After a 7-day trial, you pay a one-time purchase fee of $4.99 for lifetime use.

  1. Have a Lot of Business Travel Expenses?

Expensify may be just the solution you’ve been looking for. You can track your expenses either of two ways:

  1. By linking your credit or debit card to your Expensify account
  2. Take pictures of your receipts while Expensify automatically takes the relevant info out

Best of all, Expensify is inexpensive – just $5 to $10 per active account.

  1. Take Care of Payroll, Benefits, Time, and Compliance with Zenefits

Okay, so we lied a little. This isn’t an app. But this software’s so stinkin’ good that it’s a crime not to mention it.
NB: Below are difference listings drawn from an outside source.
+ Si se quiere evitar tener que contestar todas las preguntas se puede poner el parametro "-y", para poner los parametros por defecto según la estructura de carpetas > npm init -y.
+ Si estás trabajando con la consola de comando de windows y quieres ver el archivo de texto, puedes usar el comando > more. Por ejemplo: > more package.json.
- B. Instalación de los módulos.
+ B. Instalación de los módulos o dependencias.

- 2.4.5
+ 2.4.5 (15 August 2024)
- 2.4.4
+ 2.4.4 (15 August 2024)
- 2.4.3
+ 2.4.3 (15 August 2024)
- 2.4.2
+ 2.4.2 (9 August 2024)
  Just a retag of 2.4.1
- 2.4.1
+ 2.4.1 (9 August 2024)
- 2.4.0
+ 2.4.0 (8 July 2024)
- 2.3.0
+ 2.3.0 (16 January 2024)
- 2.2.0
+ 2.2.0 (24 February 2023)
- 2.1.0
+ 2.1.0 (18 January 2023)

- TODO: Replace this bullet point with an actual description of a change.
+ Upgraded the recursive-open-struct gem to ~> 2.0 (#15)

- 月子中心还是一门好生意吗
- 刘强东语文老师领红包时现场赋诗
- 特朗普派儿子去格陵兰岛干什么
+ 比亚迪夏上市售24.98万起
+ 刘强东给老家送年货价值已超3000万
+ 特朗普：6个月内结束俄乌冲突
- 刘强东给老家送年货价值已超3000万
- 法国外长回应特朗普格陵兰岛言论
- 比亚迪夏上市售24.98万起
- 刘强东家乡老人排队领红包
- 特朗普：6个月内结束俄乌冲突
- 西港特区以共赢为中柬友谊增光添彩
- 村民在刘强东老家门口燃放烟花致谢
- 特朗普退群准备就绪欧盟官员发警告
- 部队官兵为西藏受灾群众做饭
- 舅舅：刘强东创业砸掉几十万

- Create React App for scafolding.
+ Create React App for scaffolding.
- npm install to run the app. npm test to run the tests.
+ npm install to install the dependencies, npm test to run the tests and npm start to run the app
Zenefits lets you track and streamline all the HR functions mentioned above – free. You can also administer paystubs, employee handbooks, contracts, job offer letters, and tax withholding forms. And it’ll likely stay free forever. The benefits providers that use Zenefits pay for the right to do so.

And you don’t have to pay anything at all!

  1. Lots of Employees to Manage? Try KanbanFlow

With this slick app, you can assign tasks to your colleagues, upload documents, and schedule due dates. You’ll get a visual representation of your workflow and simplified communication too.

You can get the basic version free on iPhone and Android. And the premium version costs just $5 per month.

“There’s an App for That!”

If you’ve heard this cliché before, it’s true. Whatever business problem takes most of your time, you can reduce that with an app. Just start searching for your problem and you will find the solution.

And hopefully, you’ll get a ton of value out of these free and low-cost apps.